- Assignment
In the material below, list every line carrying the string "calls".
# # # #
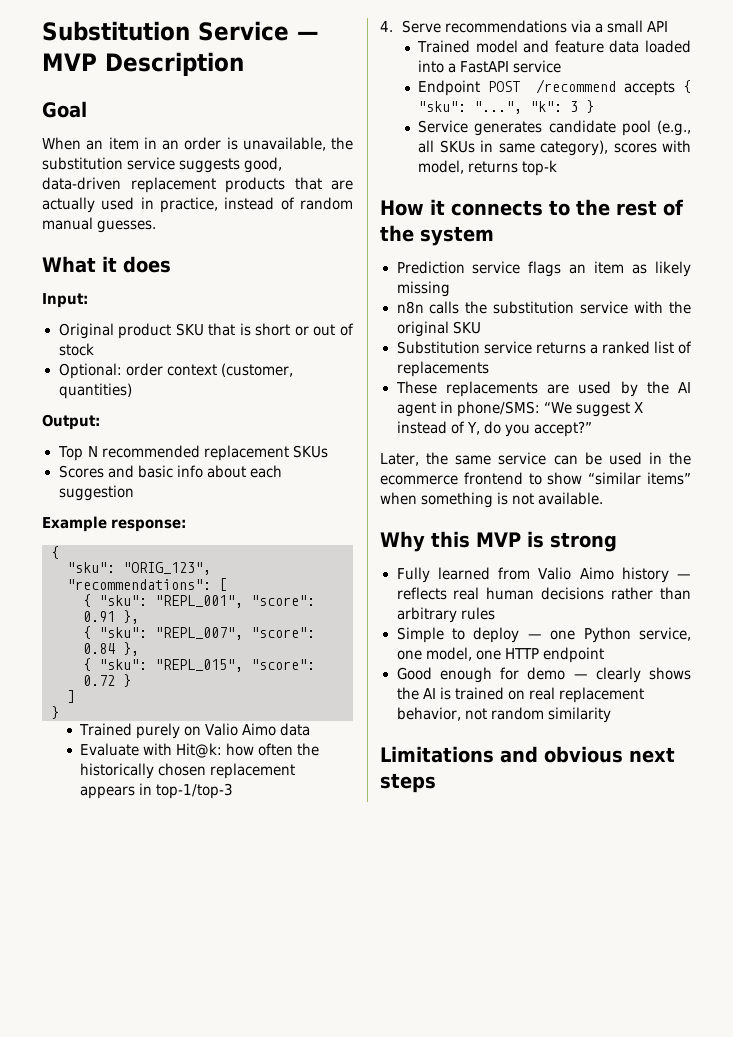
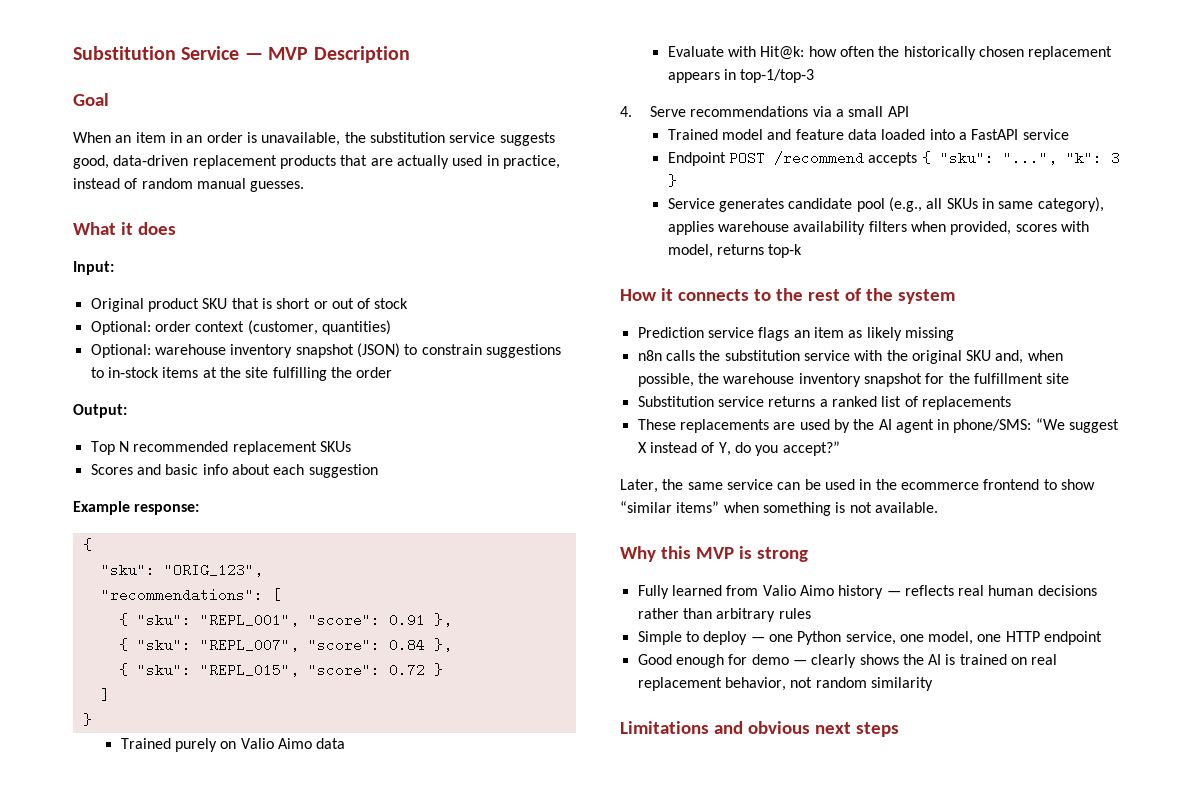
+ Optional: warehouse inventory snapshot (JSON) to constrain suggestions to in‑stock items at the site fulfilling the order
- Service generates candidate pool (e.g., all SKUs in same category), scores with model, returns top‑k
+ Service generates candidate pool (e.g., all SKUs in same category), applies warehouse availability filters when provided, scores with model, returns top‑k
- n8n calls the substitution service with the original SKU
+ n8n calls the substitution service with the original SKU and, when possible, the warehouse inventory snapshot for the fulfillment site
# # # #
- Solution to this exercise
- n8n calls the substitution service with the original SKU
+ n8n calls the substitution service with the original SKU and, when possible, the warehouse inventory snapshot for the fulfillment site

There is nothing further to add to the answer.